Task objective:
The records below are to be reproduced word for word.

Records to process:
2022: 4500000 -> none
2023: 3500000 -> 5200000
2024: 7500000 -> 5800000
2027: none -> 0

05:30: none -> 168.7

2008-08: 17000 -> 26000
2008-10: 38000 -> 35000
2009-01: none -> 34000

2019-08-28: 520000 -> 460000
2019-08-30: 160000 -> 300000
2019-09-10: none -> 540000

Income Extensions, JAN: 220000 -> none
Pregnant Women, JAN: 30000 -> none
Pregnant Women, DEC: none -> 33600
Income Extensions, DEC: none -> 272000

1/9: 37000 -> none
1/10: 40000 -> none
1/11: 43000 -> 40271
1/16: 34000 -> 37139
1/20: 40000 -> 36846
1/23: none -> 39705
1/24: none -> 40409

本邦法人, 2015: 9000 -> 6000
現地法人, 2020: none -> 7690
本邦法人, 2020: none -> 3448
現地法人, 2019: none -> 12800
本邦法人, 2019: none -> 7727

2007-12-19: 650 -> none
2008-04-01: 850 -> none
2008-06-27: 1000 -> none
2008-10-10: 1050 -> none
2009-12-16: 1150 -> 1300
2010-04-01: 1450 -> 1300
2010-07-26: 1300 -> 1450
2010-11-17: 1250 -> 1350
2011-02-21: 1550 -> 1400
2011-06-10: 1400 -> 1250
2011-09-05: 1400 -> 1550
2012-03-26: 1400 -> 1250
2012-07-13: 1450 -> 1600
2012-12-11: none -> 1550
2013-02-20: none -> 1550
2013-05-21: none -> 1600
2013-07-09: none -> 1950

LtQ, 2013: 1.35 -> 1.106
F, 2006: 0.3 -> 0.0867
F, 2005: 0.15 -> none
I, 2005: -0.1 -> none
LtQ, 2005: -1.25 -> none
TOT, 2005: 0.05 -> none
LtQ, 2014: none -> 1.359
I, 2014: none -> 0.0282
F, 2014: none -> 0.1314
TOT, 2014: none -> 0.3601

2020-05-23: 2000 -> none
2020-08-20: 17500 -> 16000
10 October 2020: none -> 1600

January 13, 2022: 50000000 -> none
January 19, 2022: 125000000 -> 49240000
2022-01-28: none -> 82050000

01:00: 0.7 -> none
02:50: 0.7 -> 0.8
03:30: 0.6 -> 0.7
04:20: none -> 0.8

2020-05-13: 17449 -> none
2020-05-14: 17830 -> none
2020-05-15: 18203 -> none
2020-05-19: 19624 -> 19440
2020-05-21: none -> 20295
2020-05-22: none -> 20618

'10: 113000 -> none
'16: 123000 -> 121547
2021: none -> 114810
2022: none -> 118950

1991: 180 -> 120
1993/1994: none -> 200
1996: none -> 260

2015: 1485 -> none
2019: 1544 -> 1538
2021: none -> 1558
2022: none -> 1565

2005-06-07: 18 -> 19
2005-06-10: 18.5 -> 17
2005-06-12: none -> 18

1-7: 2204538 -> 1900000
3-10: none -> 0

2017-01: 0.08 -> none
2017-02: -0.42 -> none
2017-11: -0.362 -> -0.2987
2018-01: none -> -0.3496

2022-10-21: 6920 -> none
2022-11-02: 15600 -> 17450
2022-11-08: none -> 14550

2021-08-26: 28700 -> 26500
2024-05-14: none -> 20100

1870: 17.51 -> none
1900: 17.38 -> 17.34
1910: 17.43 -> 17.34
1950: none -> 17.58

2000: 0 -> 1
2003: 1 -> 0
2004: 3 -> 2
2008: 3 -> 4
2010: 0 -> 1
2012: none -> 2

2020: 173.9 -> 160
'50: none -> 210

Exercise output:
2022: 4500000 -> none
2023: 3500000 -> 5200000
2024: 7500000 -> 5800000
2027: none -> 0

05:30: none -> 168.7

2008-08: 17000 -> 26000
2008-10: 38000 -> 35000
2009-01: none -> 34000

2019-08-28: 520000 -> 460000
2019-08-30: 160000 -> 300000
2019-09-10: none -> 540000

Income Extensions, JAN: 220000 -> none
Pregnant Women, JAN: 30000 -> none
Pregnant Women, DEC: none -> 33600
Income Extensions, DEC: none -> 272000

1/9: 37000 -> none
1/10: 40000 -> none
1/11: 43000 -> 40271
1/16: 34000 -> 37139
1/20: 40000 -> 36846
1/23: none -> 39705
1/24: none -> 40409

本邦法人, 2015: 9000 -> 6000
現地法人, 2020: none -> 7690
本邦法人, 2020: none -> 3448
現地法人, 2019: none -> 12800
本邦法人, 2019: none -> 7727

2007-12-19: 650 -> none
2008-04-01: 850 -> none
2008-06-27: 1000 -> none
2008-10-10: 1050 -> none
2009-12-16: 1150 -> 1300
2010-04-01: 1450 -> 1300
2010-07-26: 1300 -> 1450
2010-11-17: 1250 -> 1350
2011-02-21: 1550 -> 1400
2011-06-10: 1400 -> 1250
2011-09-05: 1400 -> 1550
2012-03-26: 1400 -> 1250
2012-07-13: 1450 -> 1600
2012-12-11: none -> 1550
2013-02-20: none -> 1550
2013-05-21: none -> 1600
2013-07-09: none -> 1950

LtQ, 2013: 1.35 -> 1.106
F, 2006: 0.3 -> 0.0867
F, 2005: 0.15 -> none
I, 2005: -0.1 -> none
LtQ, 2005: -1.25 -> none
TOT, 2005: 0.05 -> none
LtQ, 2014: none -> 1.359
I, 2014: none -> 0.0282
F, 2014: none -> 0.1314
TOT, 2014: none -> 0.3601

2020-05-23: 2000 -> none
2020-08-20: 17500 -> 16000
10 October 2020: none -> 1600

January 13, 2022: 50000000 -> none
January 19, 2022: 125000000 -> 49240000
2022-01-28: none -> 82050000

01:00: 0.7 -> none
02:50: 0.7 -> 0.8
03:30: 0.6 -> 0.7
04:20: none -> 0.8

2020-05-13: 17449 -> none
2020-05-14: 17830 -> none
2020-05-15: 18203 -> none
2020-05-19: 19624 -> 19440
2020-05-21: none -> 20295
2020-05-22: none -> 20618

'10: 113000 -> none
'16: 123000 -> 121547
2021: none -> 114810
2022: none -> 118950

1991: 180 -> 120
1993/1994: none -> 200
1996: none -> 260

2015: 1485 -> none
2019: 1544 -> 1538
2021: none -> 1558
2022: none -> 1565

2005-06-07: 18 -> 19
2005-06-10: 18.5 -> 17
2005-06-12: none -> 18

1-7: 2204538 -> 1900000
3-10: none -> 0

2017-01: 0.08 -> none
2017-02: -0.42 -> none
2017-11: -0.362 -> -0.2987
2018-01: none -> -0.3496

2022-10-21: 6920 -> none
2022-11-02: 15600 -> 17450
2022-11-08: none -> 14550

2021-08-26: 28700 -> 26500
2024-05-14: none -> 20100

1870: 17.51 -> none
1900: 17.38 -> 17.34
1910: 17.43 -> 17.34
1950: none -> 17.58

2000: 0 -> 1
2003: 1 -> 0
2004: 3 -> 2
2008: 3 -> 4
2010: 0 -> 1
2012: none -> 2

2020: 173.9 -> 160
'50: none -> 210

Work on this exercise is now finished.